The repo is structured to upload only the delta weights (LoRA adapter + pooling/projection heads). The base model weights remain in the original upstream repository.

What is included

lora/ (optional) — PEFT LoRA adapter weights
unified_pooler.pt — pooling head
unified_proj.pt — projection head to the unified embedding space
text_proj.pt / image_proj.pt (optional)
cxrembed_config.json — minimal configuration
cxrembed/ — small Python package with an inference wrapper

Quickstart

import torch
from cxrembed import CxREmbedder

# Download from the Hub and load the backbone + adapters + heads
m = CxREmbedder.from_pretrained(
    "<ORG>/<REPO>",
    device="cuda" if torch.cuda.is_available() else "cpu",
    amp=True,
)

# Embed a structured record (multi-image + multi-text)
emb = m.embed_record(
    current_img="/path/to/current_frontal.png",
    lateral_img="/path/to/lateral.png",
    prior_img="/path/to/prior.png",
    additional_img=None,
    prior_report="...",
    current_report="...",
    demographics="Age 67, male",
    lab_test="WBC 12.3",
    history="SOB, fever",
    additional_txt="Question: pneumonia?",
    instruction="Embed this clinical record for retrieval.",
)

# Embed a candidate answer (text-only)
ans = m.embed_answer("Right lower lobe consolidation consistent with pneumonia.")

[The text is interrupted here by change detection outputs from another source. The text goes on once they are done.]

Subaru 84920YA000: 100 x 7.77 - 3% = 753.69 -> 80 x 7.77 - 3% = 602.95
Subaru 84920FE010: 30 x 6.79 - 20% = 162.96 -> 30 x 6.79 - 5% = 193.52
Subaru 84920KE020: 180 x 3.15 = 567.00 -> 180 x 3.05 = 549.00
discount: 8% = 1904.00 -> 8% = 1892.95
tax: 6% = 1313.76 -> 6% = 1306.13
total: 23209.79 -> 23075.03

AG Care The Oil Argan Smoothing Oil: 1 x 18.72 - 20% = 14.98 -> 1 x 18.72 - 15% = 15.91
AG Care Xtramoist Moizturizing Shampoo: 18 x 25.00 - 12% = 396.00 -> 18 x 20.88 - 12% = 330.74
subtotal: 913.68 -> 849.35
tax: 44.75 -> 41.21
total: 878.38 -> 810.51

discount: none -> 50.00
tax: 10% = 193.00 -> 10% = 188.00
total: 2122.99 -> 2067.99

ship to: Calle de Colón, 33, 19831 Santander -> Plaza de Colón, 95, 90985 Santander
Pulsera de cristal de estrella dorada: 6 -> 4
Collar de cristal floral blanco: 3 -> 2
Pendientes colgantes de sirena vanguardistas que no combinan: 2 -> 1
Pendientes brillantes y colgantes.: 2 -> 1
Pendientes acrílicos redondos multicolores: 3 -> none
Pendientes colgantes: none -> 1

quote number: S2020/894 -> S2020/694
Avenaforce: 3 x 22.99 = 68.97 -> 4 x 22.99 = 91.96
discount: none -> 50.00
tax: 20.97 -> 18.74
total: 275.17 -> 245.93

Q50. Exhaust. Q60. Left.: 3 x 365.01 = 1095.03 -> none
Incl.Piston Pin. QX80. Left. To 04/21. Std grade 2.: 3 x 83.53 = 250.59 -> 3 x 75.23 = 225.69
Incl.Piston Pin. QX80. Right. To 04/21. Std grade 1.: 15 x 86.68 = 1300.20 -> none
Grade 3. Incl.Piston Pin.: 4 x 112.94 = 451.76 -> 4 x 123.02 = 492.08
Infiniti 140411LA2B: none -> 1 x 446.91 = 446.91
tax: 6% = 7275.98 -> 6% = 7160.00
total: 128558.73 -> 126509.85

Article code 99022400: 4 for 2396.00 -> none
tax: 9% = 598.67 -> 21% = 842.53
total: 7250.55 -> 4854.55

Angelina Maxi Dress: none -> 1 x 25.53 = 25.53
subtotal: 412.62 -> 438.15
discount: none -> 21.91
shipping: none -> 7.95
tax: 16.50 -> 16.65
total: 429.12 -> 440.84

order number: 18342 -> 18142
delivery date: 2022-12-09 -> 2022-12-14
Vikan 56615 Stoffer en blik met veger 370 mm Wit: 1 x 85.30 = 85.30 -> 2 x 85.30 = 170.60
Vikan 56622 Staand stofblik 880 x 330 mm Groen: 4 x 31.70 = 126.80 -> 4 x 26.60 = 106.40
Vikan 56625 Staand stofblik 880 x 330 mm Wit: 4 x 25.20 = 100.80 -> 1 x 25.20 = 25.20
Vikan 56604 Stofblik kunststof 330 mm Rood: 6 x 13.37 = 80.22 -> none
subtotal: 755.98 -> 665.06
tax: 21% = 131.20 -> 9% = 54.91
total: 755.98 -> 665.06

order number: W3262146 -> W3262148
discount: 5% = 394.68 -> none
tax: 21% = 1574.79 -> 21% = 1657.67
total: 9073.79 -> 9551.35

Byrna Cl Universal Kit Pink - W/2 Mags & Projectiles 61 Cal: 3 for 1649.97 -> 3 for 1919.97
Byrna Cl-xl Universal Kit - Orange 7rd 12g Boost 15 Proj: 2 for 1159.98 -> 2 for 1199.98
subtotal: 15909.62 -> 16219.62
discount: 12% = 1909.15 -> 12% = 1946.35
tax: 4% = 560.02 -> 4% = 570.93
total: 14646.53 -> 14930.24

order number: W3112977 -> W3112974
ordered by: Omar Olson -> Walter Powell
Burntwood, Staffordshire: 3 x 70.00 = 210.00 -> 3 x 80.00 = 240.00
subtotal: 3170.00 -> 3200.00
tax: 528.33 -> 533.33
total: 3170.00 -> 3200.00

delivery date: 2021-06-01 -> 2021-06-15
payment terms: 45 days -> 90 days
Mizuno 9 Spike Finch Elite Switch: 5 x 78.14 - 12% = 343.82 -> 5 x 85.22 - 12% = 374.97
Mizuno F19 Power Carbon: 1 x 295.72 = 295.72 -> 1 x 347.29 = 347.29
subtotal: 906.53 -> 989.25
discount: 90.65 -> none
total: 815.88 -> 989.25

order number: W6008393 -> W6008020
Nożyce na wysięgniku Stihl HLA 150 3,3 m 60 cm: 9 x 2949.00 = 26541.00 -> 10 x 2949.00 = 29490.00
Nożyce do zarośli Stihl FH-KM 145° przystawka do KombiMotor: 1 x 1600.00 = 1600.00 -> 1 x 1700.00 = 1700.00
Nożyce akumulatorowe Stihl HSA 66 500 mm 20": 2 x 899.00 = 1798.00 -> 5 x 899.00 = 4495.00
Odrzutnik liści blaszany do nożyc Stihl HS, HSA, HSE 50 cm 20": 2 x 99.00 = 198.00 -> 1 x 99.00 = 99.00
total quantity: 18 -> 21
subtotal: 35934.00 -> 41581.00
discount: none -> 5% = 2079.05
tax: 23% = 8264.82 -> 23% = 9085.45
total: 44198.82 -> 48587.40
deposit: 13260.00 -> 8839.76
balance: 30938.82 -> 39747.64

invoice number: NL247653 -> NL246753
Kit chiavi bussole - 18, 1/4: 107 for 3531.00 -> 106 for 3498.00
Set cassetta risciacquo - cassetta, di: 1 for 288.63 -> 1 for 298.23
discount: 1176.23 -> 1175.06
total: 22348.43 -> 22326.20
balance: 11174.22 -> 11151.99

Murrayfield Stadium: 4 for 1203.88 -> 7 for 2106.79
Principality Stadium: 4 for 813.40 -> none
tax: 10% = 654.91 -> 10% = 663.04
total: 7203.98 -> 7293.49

# Similarity in embedding space
score = float((emb @ ans.T).item())
print(score)

Placeholders supported in templates

Images:

<current_image> (alias of <frontal_image>)
<lateral_image>
<prior_image>
<additional_image>
<additional_image1>, <additional_image2>, ... if you pass a list to additional_img

Texts:

<current_report> (alias <report>)
<prior_report>
<demographics>
<lab_test>
<history>
<additional_txt>

Notes

This model is intended for research and may require additional validation for clinical use.
Do not upload protected health information (PHI) to public repositories.